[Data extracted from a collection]
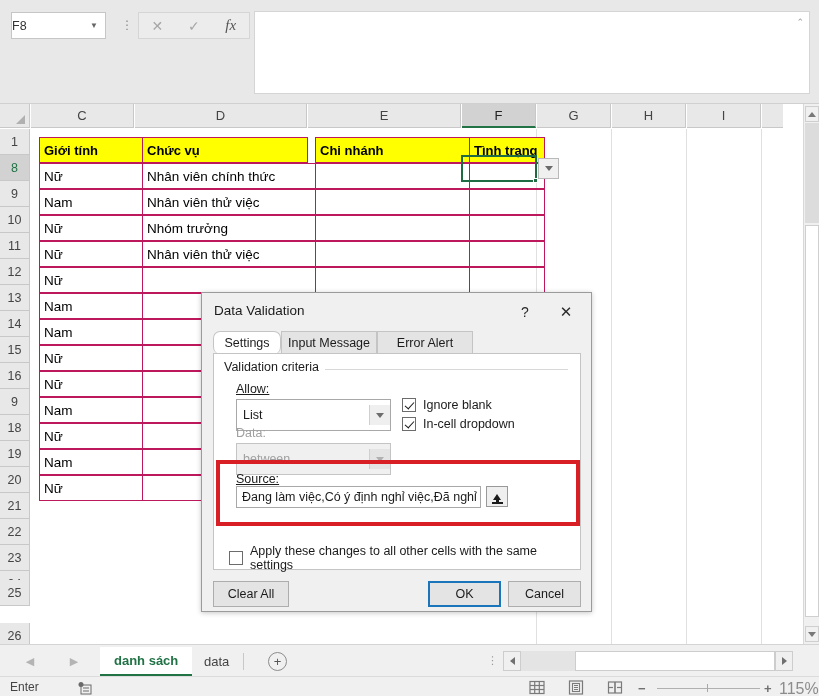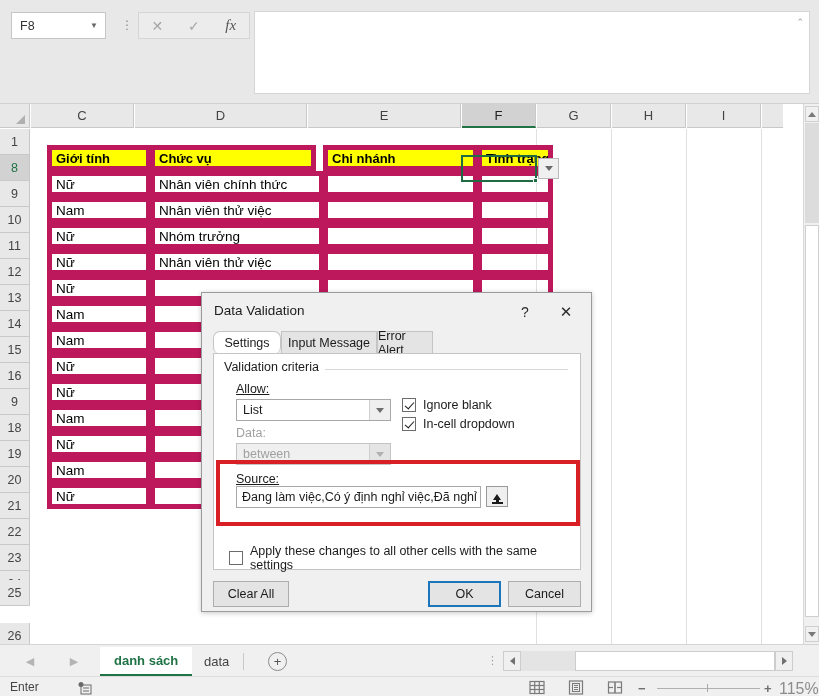--- a/index.html
+++ b/index.html
@@ -28,7 +28,7 @@
     display: flex; align-items: center;
   }
   .namebox .nb-text {
-    flex: 1; padding-left: 8px; font-size: 12.5px; color: #333;
+    flex: 1; font-size: 12.5px; color: #333;
   }
   .namebox .nb-arrow {
     width: 22px; text-align: center; font-size: 8px; color: #666; line-height: 1;

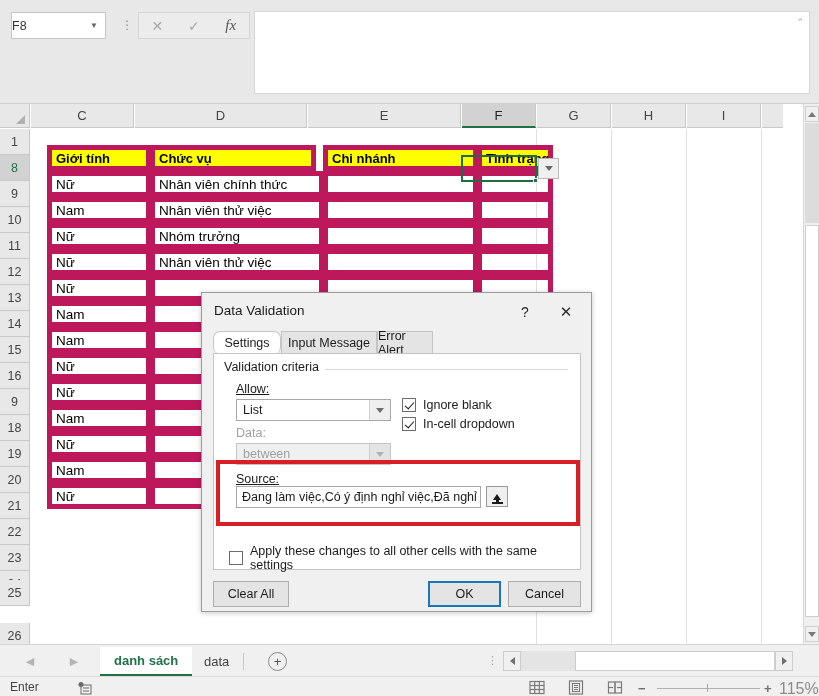--- a/index.html
+++ b/index.html
@@ -94,7 +94,7 @@
     overflow: hidden; white-space: nowrap;
   }
   .cell.bordered {
-    border: 5px solid #be185d; margin: 16px;
+    border: 1px solid #be185d; margin: 8px;
   }
   .cell.hdr {
     background: #ffff00; font-weight: bold; font-size: 13px;

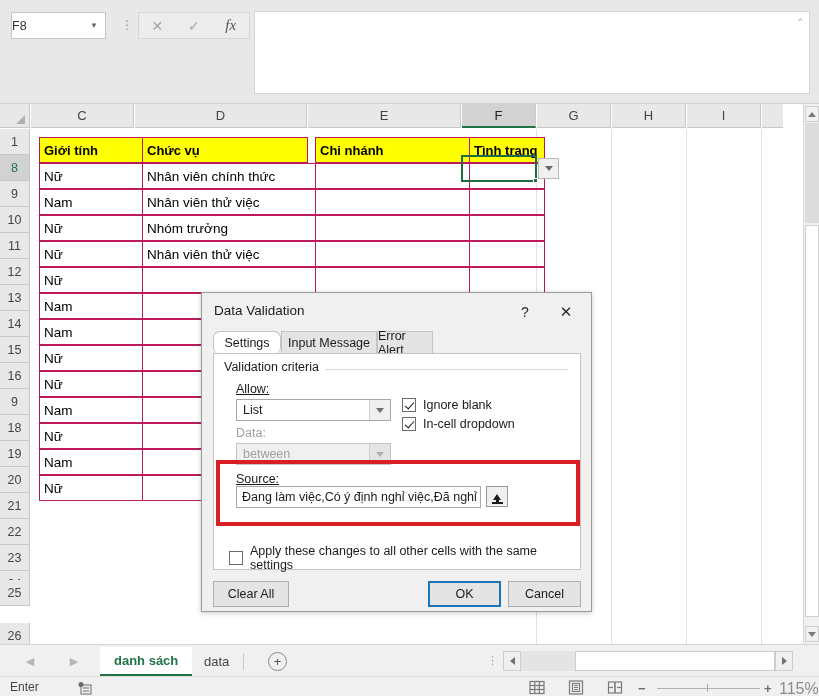--- a/index.html
+++ b/index.html
@@ -568,7 +568,7 @@
     <div class="dlg-tabs">
       <div class="dtab active" style="left:0; width:68px;border-radius:7px;">Settings</div>
       <div class="dtab" style="left:68px; width:96px;">Input Message</div>
-      <div class="dtab" style="left:164px; width:56px;">Error Alert</div>
+      <div class="dtab" style="left:164px; width:96px;">Error Alert</div>
     </div>
 
     <div class="dlg-panel">

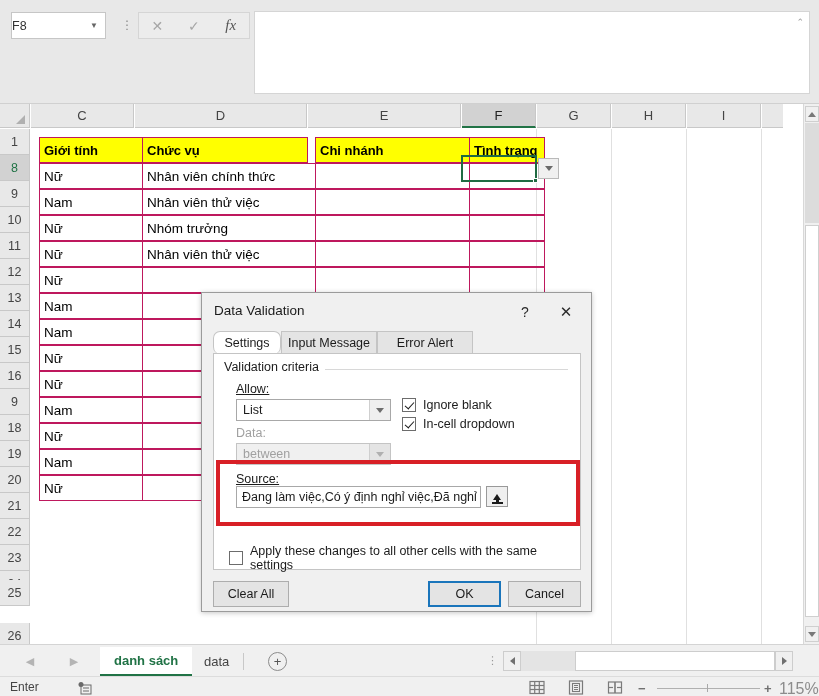--- a/index.html
+++ b/index.html
@@ -263,7 +263,7 @@
   .fld-label.dim { color: #a0a0a0; }
   .ul { text-decoration: underline; }
   .combo {
-    position: absolute; height: 22px; background: #ffffff;
+    position: absolute; height: 32px; background: #ffffff;
     border: 1px solid #a8a8a8; display: flex; align-items: center;
   }
   .combo .cv { flex: 1; padding-left: 6px; font-size: 12.5px; color: #1b1b1b; }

## Task objective
A copy of each line above that holds the word "class" is the expected answer.

## Output below
     <div class="dlg-tabs">
       <div class="dtab active" style="left:0; width:68px;border-radius:7px;">Settings</div>
       <div class="dtab" style="left:68px; width:96px;">Input Message</div>
-      <div class="dtab" style="left:164px; width:56px;">Error Alert</div>
+      <div class="dtab" style="left:164px; width:96px;">Error Alert</div>
     <div class="dlg-panel">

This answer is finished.